(Task directions) The listing below should be reproduced precisely, except for its images.

(Input records)
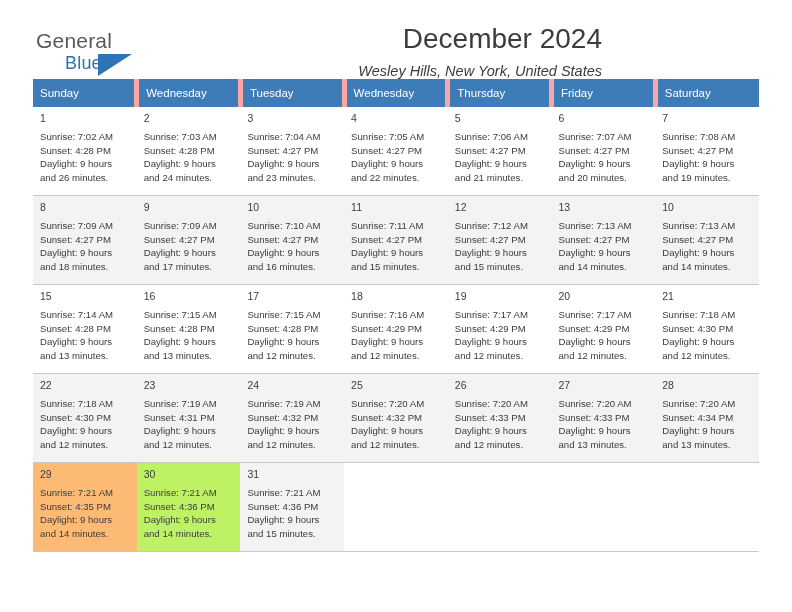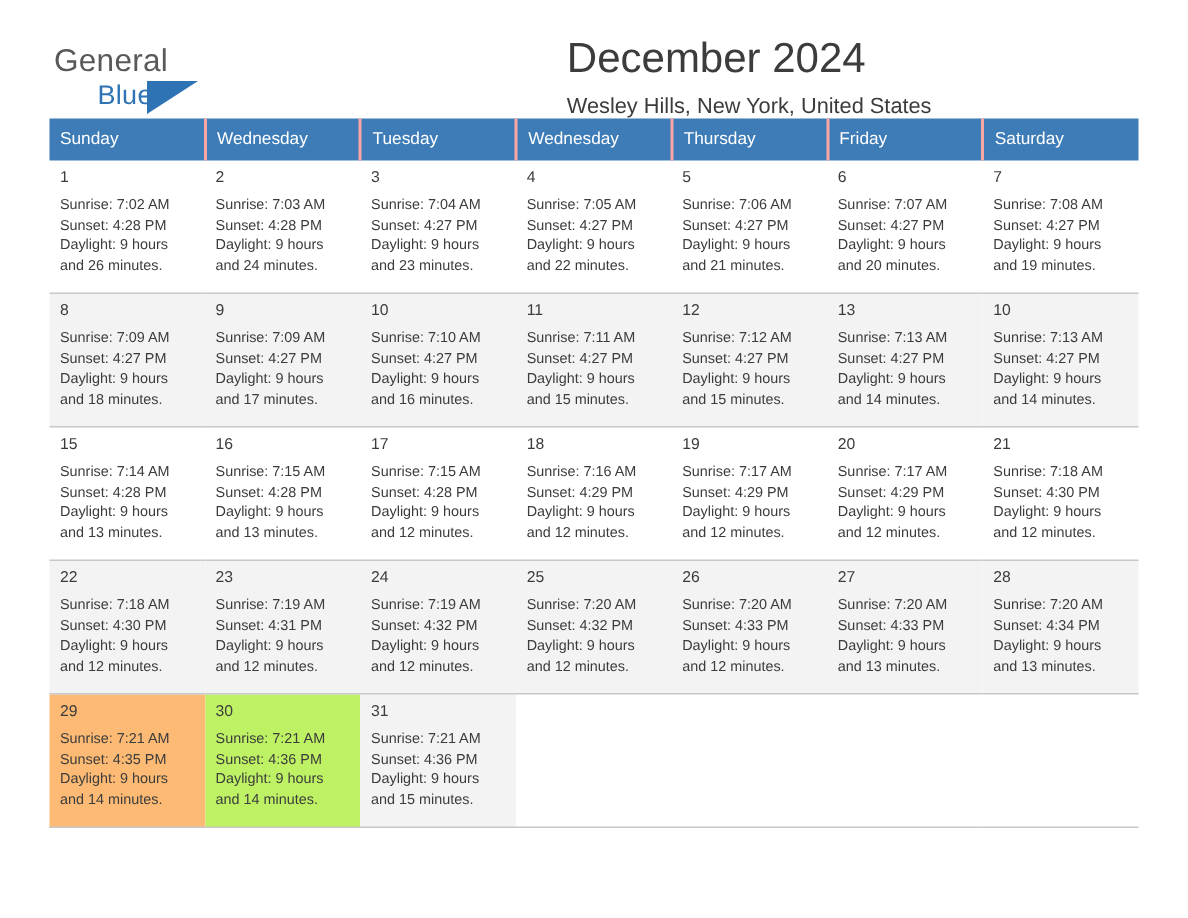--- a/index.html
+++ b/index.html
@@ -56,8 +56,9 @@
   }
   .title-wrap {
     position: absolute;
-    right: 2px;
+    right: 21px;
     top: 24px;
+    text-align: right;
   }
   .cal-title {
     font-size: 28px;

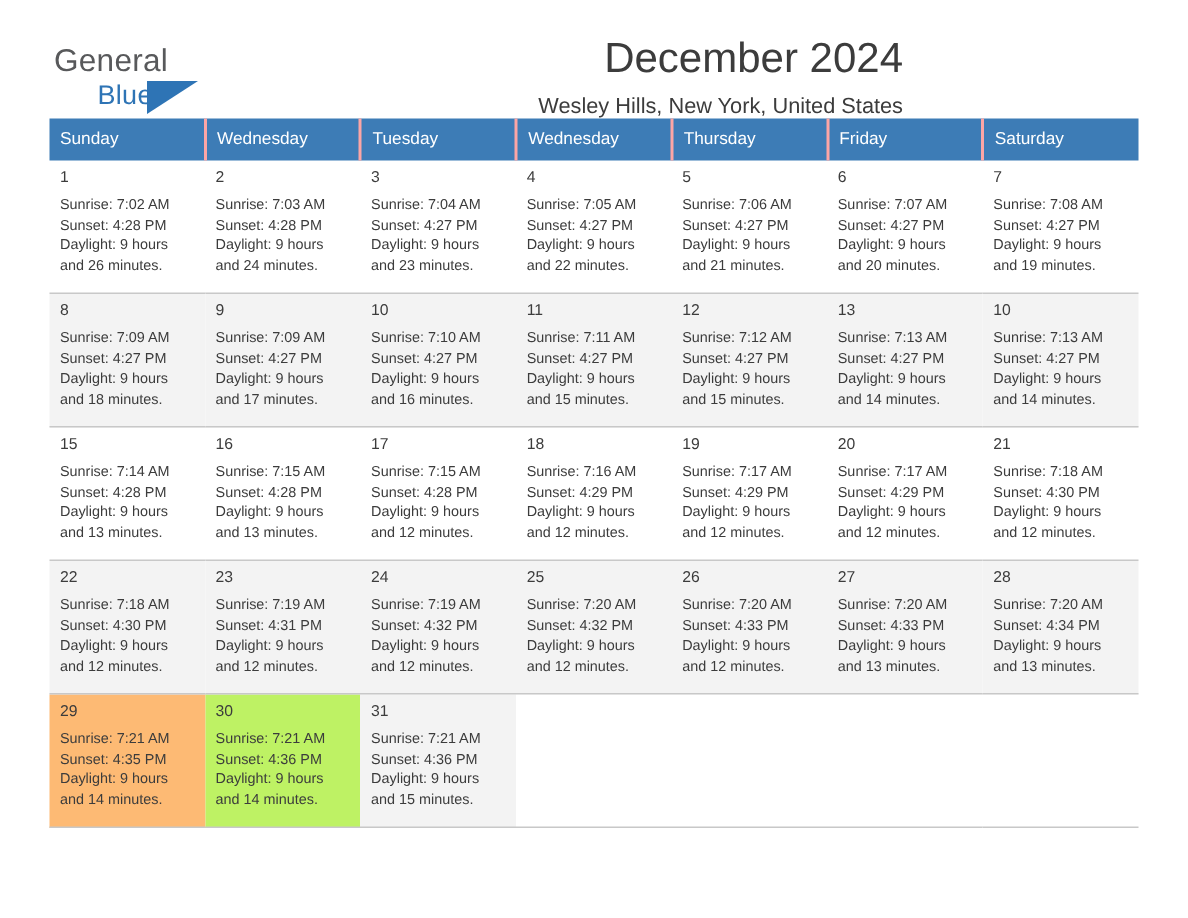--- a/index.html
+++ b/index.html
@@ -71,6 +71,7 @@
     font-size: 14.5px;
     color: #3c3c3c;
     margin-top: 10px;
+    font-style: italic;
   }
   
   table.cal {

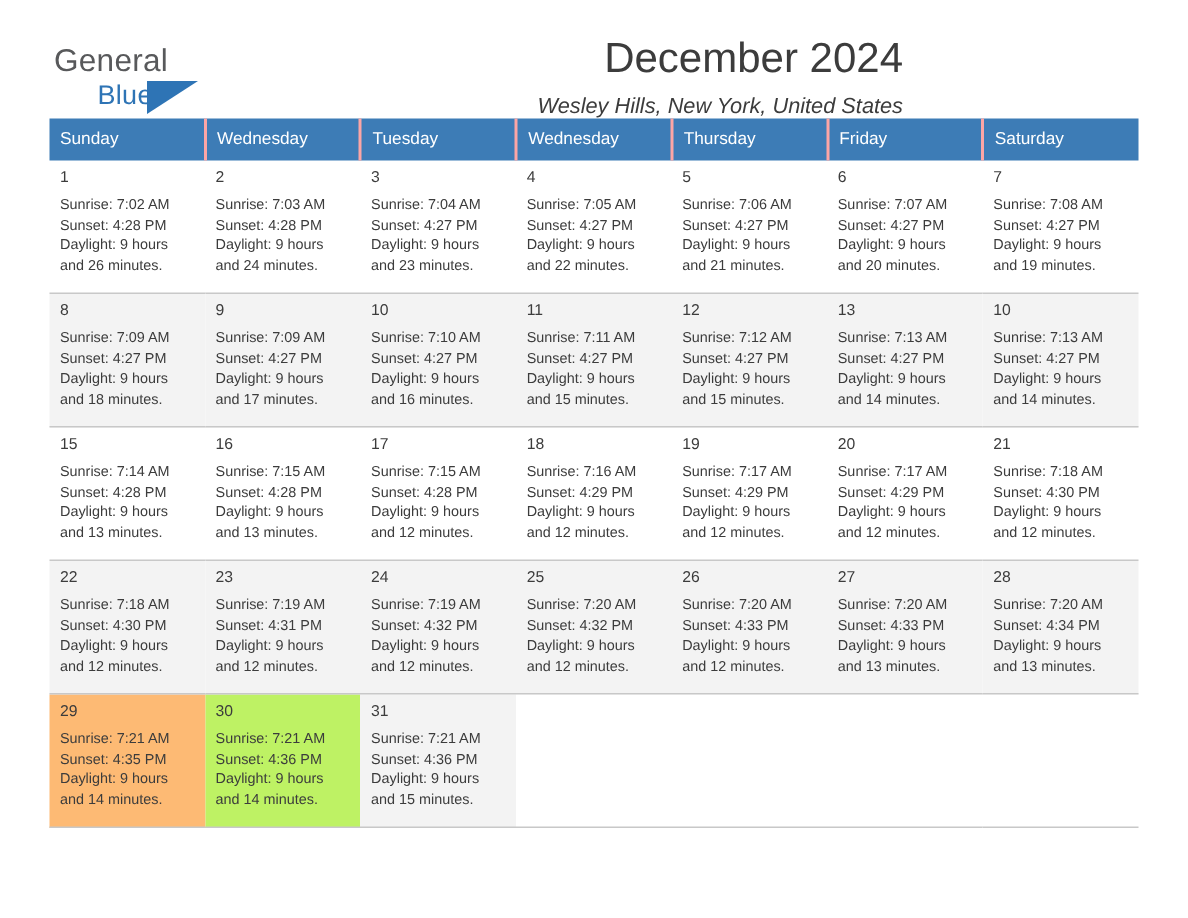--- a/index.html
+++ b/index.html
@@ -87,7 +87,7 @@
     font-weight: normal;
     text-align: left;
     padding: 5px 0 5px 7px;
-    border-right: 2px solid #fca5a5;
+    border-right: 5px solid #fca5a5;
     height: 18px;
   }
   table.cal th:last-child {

(Completed task)
--- a/index.html
+++ b/index.html
@@ -56,8 +56,9 @@
   }
   .title-wrap {
     position: absolute;
-    right: 2px;
+    right: 21px;
     top: 24px;
+    text-align: right;
   }
   .cal-title {
     font-size: 28px;

--- a/index.html
+++ b/index.html
@@ -71,6 +71,7 @@
     font-size: 14.5px;
     color: #3c3c3c;
     margin-top: 10px;
+    font-style: italic;
   }
   
   table.cal {

--- a/index.html
+++ b/index.html
@@ -87,7 +87,7 @@
     font-weight: normal;
     text-align: left;
     padding: 5px 0 5px 7px;
-    border-right: 2px solid #fca5a5;
+    border-right: 5px solid #fca5a5;
     height: 18px;
   }
   table.cal th:last-child {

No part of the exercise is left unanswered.